■ **What the task asks**: Quote exactly, and only, the lines of the material below from the line with "justify-content: flex-start ->" through the line with "text: 6.46 ->".

■ **Material shown**:
# # # #

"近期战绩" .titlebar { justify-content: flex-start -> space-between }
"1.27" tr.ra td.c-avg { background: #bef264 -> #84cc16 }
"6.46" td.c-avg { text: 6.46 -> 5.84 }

# # # #

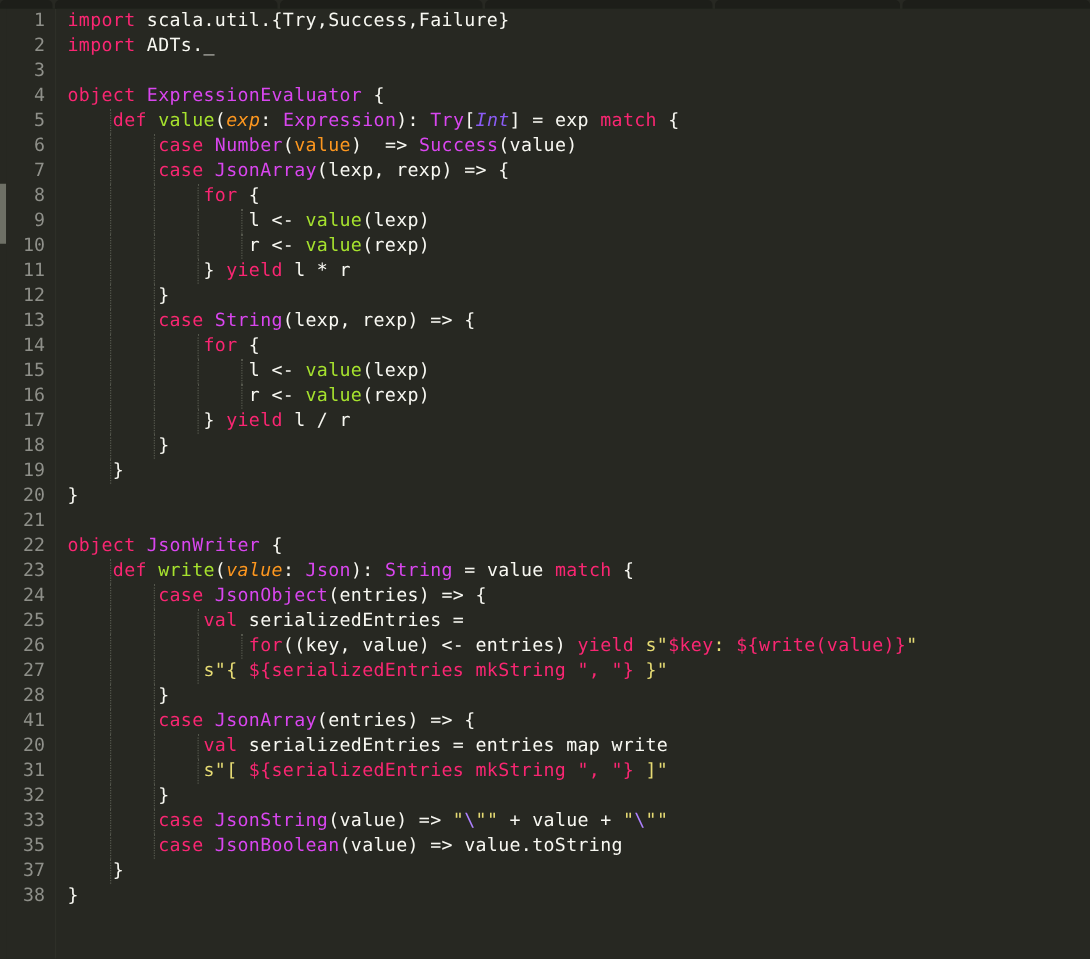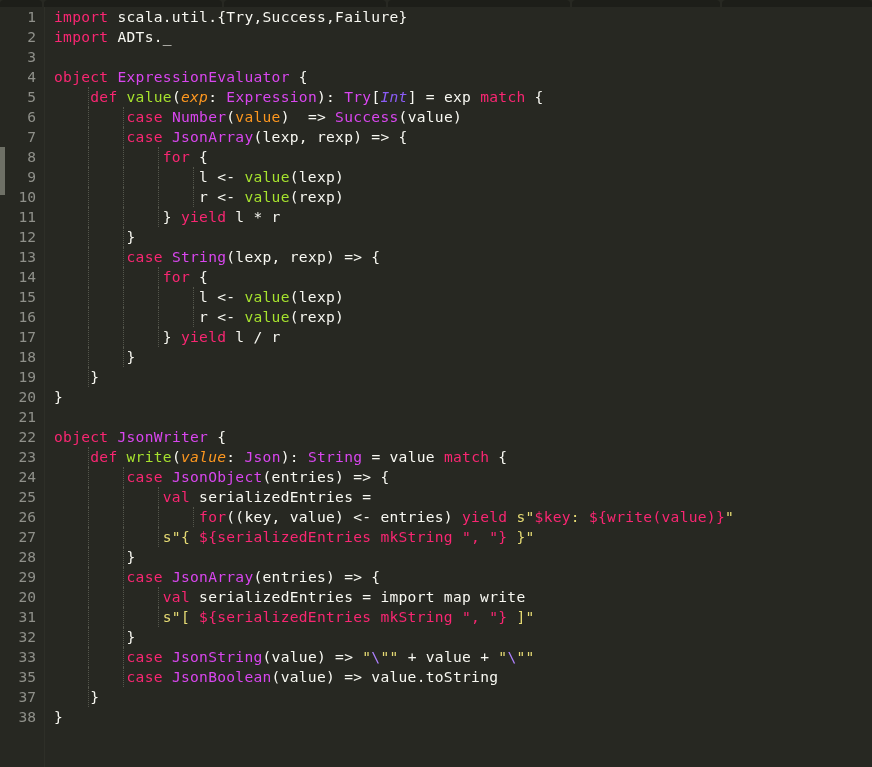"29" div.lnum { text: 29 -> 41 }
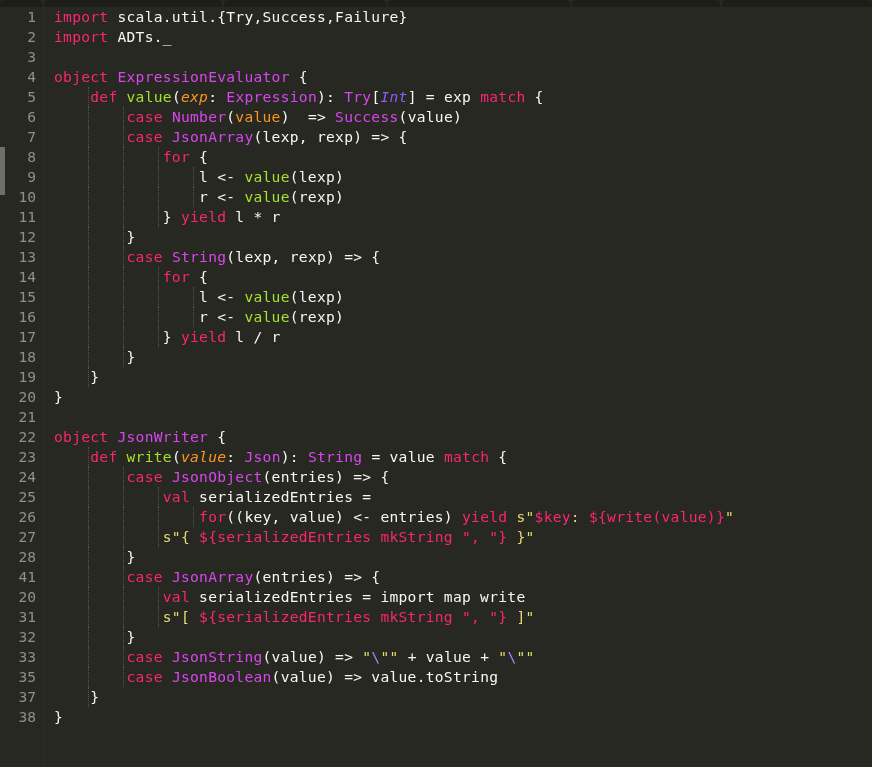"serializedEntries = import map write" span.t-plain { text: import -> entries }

# # # #

■ **Answer box**:
"近期战绩" .titlebar { justify-content: flex-start -> space-between }
"1.27" tr.ra td.c-avg { background: #bef264 -> #84cc16 }
"6.46" td.c-avg { text: 6.46 -> 5.84 }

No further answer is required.